- Opening Delimiter -
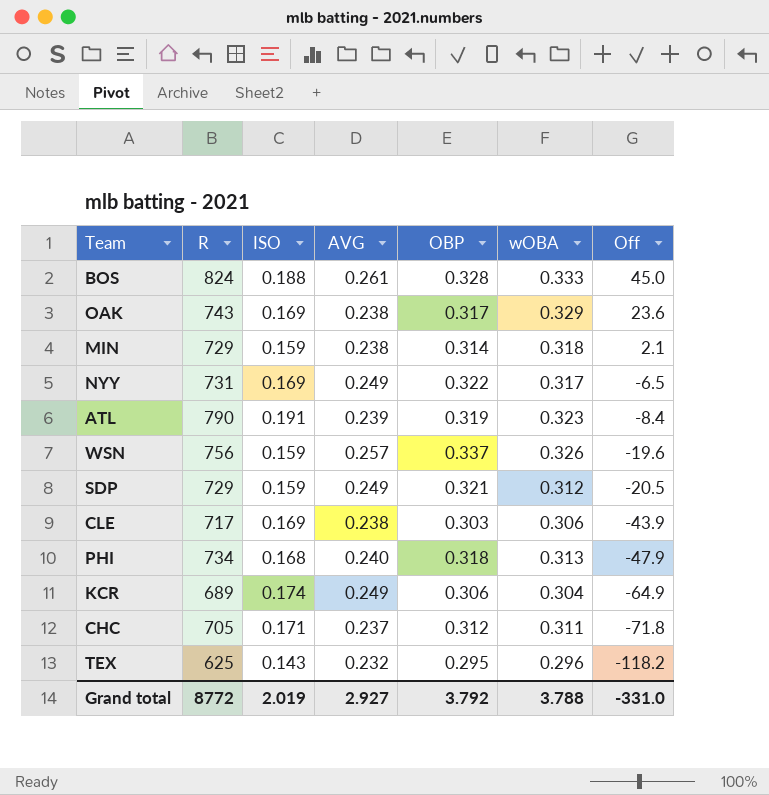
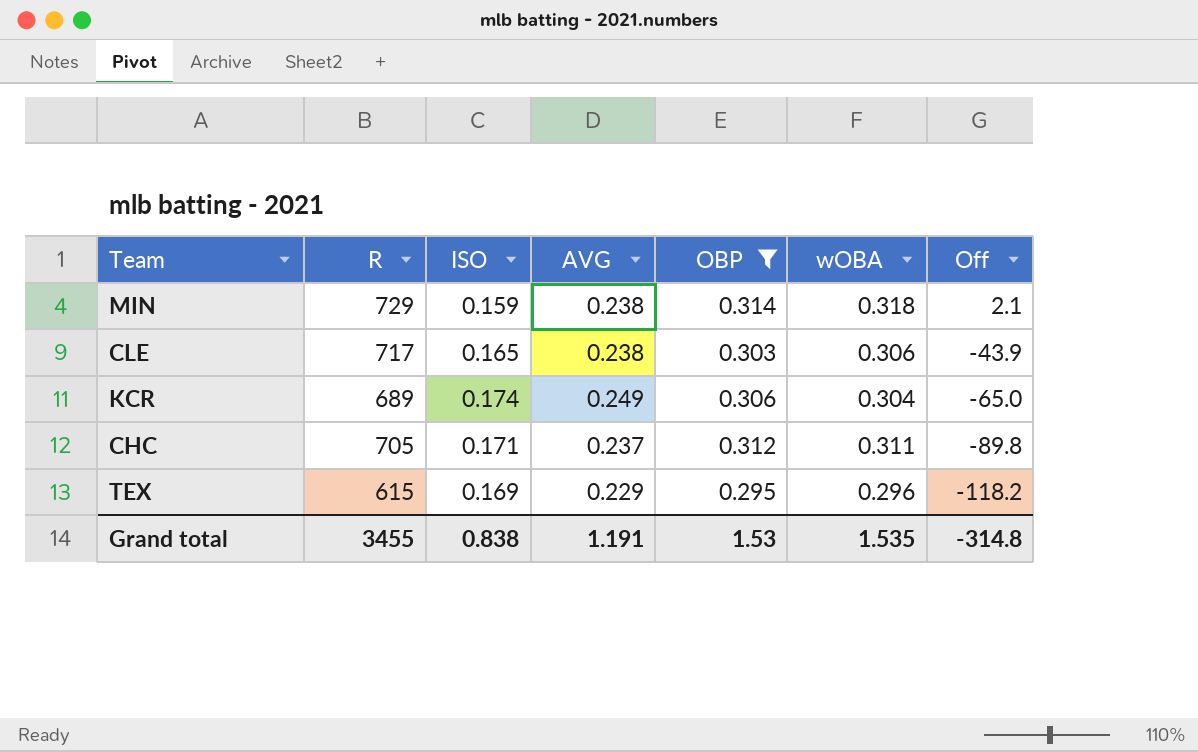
filter: none -> OBP <= 0.314
CLE | ISO: 0.169 -> 0.165
KCR | Off: -64.9 -> -65.0
CHC | Off: -71.8 -> -89.8
TEX | R: 625 -> 615
TEX | ISO: 0.143 -> 0.169
TEX | AVG: 0.232 -> 0.229
Grand total | R: 8772 -> 3455
Grand total | ISO: 2.019 -> 0.838
Grand total | AVG: 2.927 -> 1.191
Grand total | OBP: 3.792 -> 1.53
Grand total | wOBA: 3.788 -> 1.535
Grand total | Off: -331.0 -> -314.8

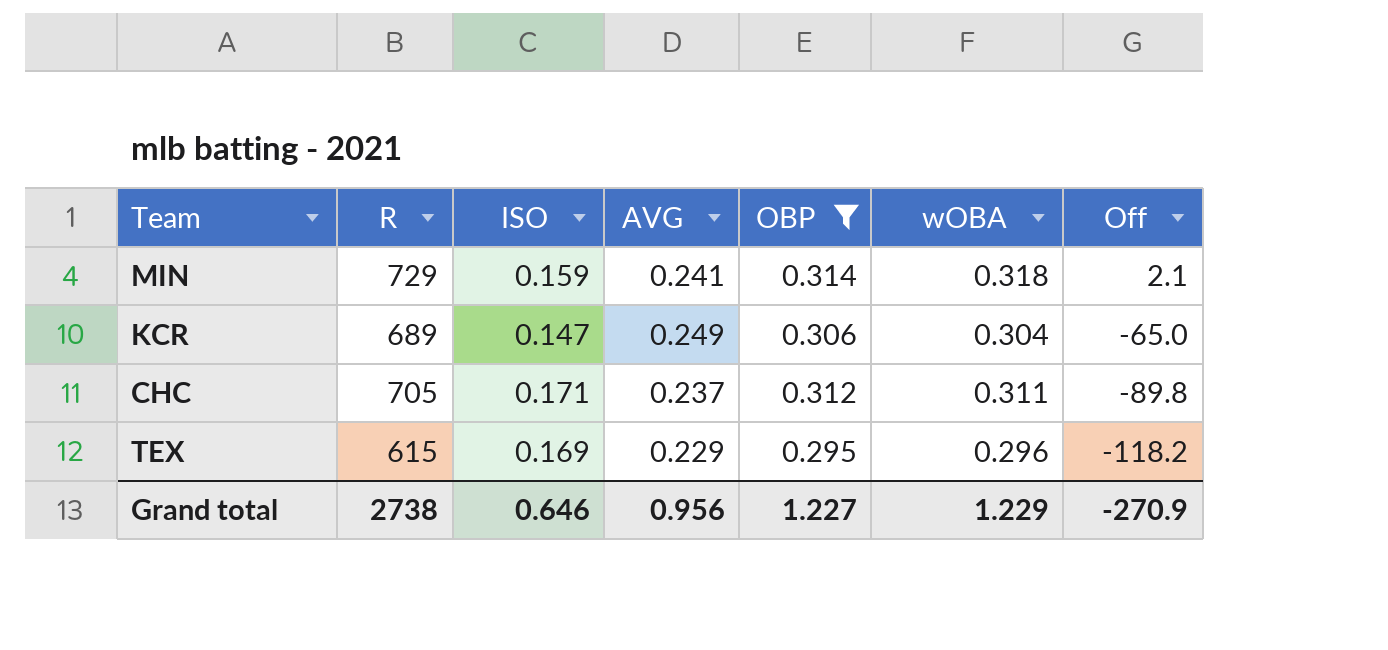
row CLE: 717 | 0.165 | 0.238 | 0.303 | 0.306 | -43.9 -> none
MIN | AVG: 0.238 -> 0.241
KCR | ISO: 0.174 -> 0.147
Grand total | R: 3455 -> 2738
Grand total | ISO: 0.838 -> 0.646
Grand total | AVG: 1.191 -> 0.956
Grand total | OBP: 1.53 -> 1.227
Grand total | wOBA: 1.535 -> 1.229
Grand total | Off: -314.8 -> -270.9

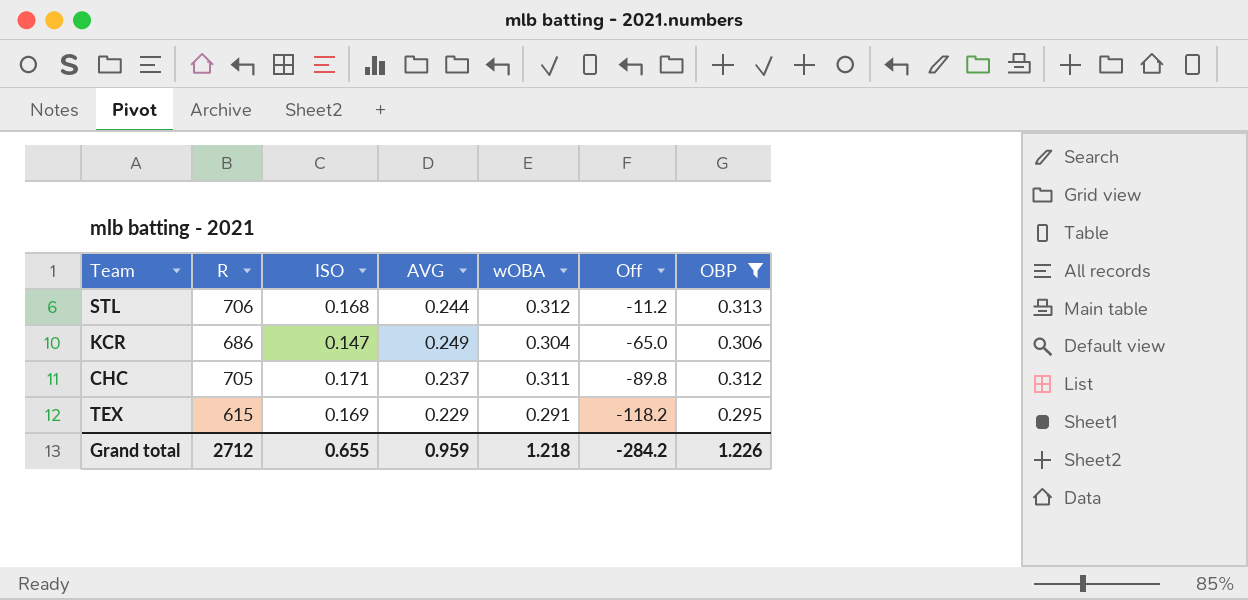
column OBP | position: 5 -> 7
row MIN: 729 | 0.159 | 0.241 | 0.314 | 0.318 | 2.1 -> none
row STL: none -> 706 | 0.168 | 0.244 | 0.312 | -11.2 | 0.313
KCR | R: 689 -> 686
TEX | wOBA: 0.296 -> 0.291
Grand total | R: 2738 -> 2712
Grand total | ISO: 0.646 -> 0.655
Grand total | AVG: 0.956 -> 0.959
Grand total | wOBA: 1.229 -> 1.218
Grand total | Off: -270.9 -> -284.2
Grand total | OBP: 1.227 -> 1.226

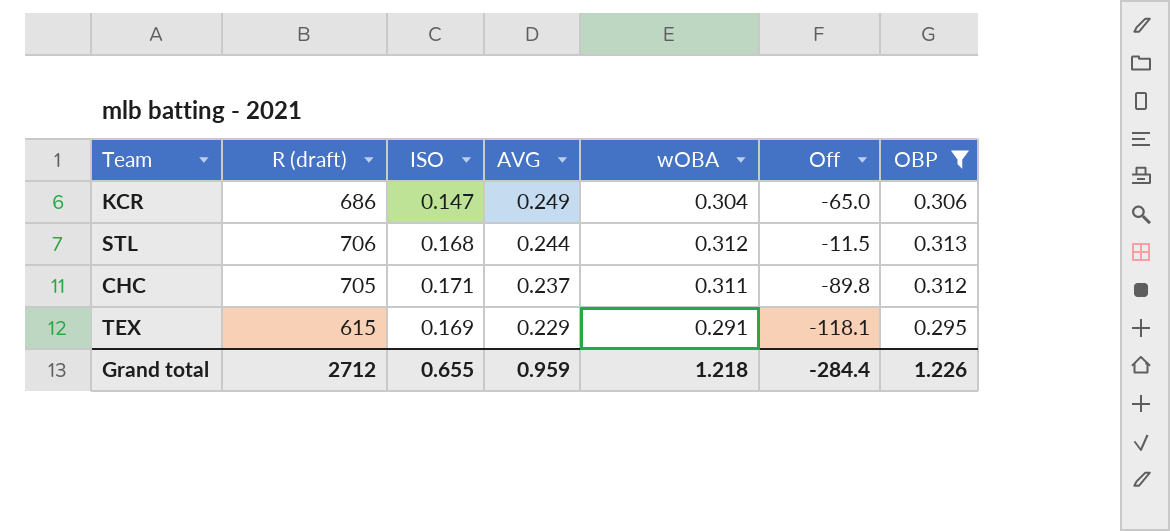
row order: Off descending -> AVG descending
column name: R -> R (draft)
STL | Off: -11.2 -> -11.5
TEX | Off: -118.2 -> -118.1
Grand total | Off: -284.2 -> -284.4

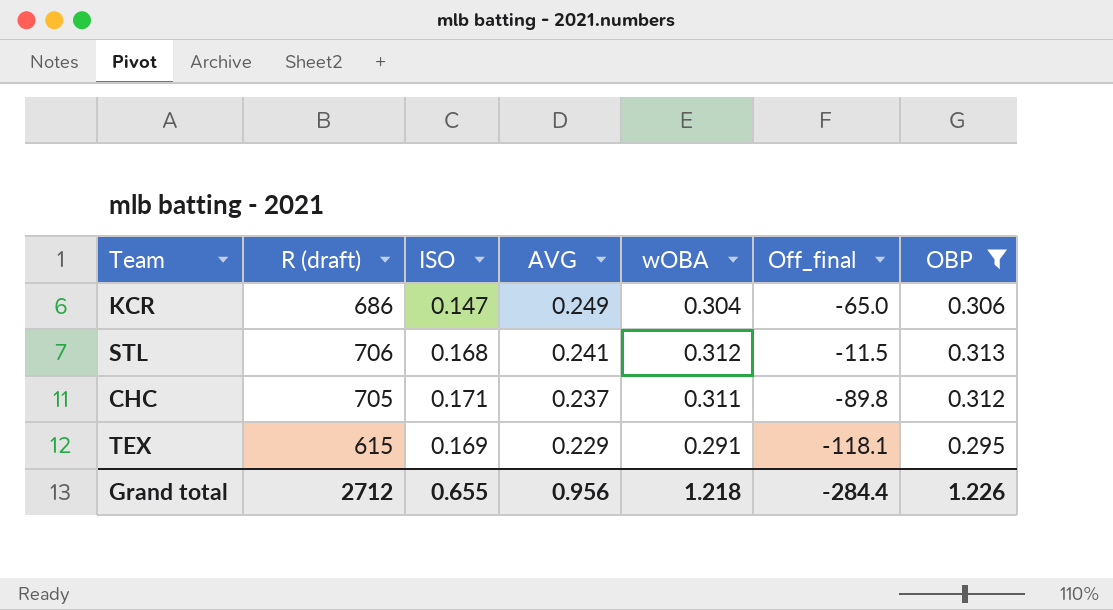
column name: Off -> Off_final
STL | AVG: 0.244 -> 0.241
Grand total | AVG: 0.959 -> 0.956

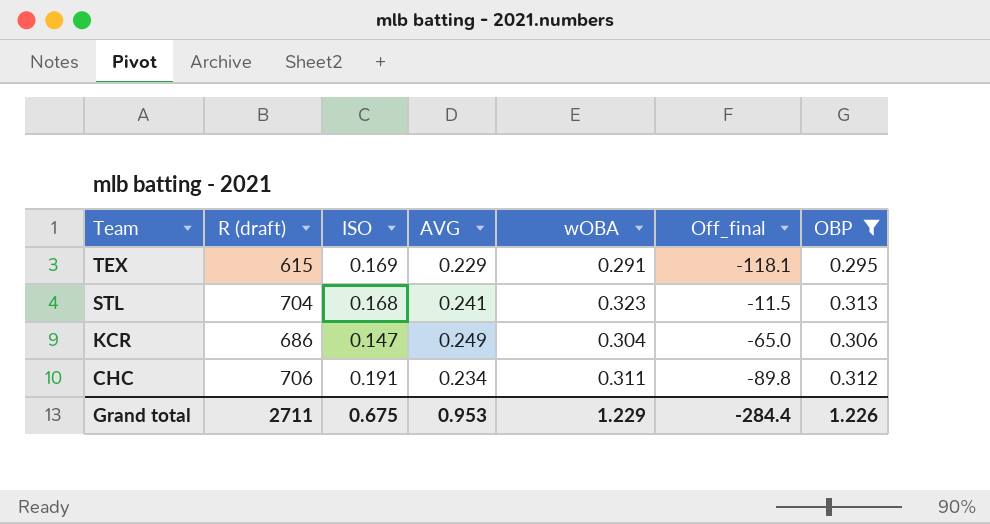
row order: AVG descending -> Team descending
STL | R (draft): 706 -> 704
STL | wOBA: 0.312 -> 0.323
CHC | R (draft): 705 -> 706
CHC | ISO: 0.171 -> 0.191
CHC | AVG: 0.237 -> 0.234
Grand total | R (draft): 2712 -> 2711
Grand total | ISO: 0.655 -> 0.675
Grand total | AVG: 0.956 -> 0.953
Grand total | wOBA: 1.218 -> 1.229

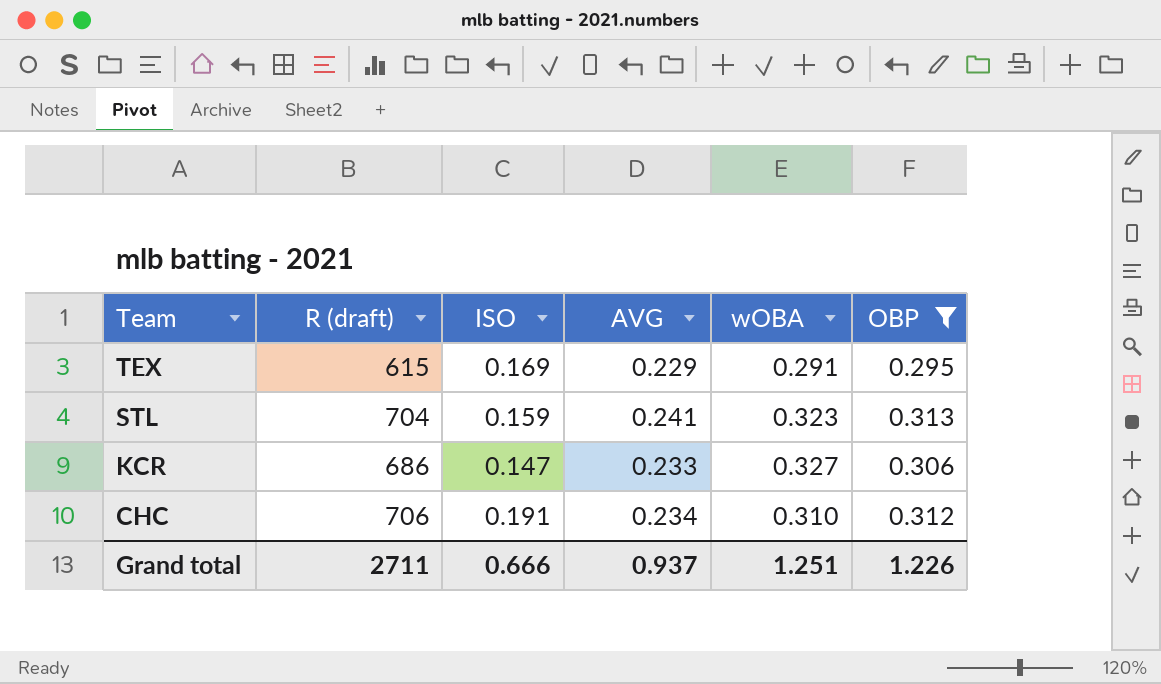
column Off_final | position: 6 -> none
STL | ISO: 0.168 -> 0.159
KCR | AVG: 0.249 -> 0.233
KCR | wOBA: 0.304 -> 0.327
CHC | wOBA: 0.311 -> 0.310
Grand total | ISO: 0.675 -> 0.666
Grand total | AVG: 0.953 -> 0.937
Grand total | wOBA: 1.229 -> 1.251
- Closing Delimiter -
**Instructions for the task:**
Your answer should consist of each line above in which "name" appears.

**Solution to this exercise:**
column name: R -> R (draft)
column name: Off -> Off_final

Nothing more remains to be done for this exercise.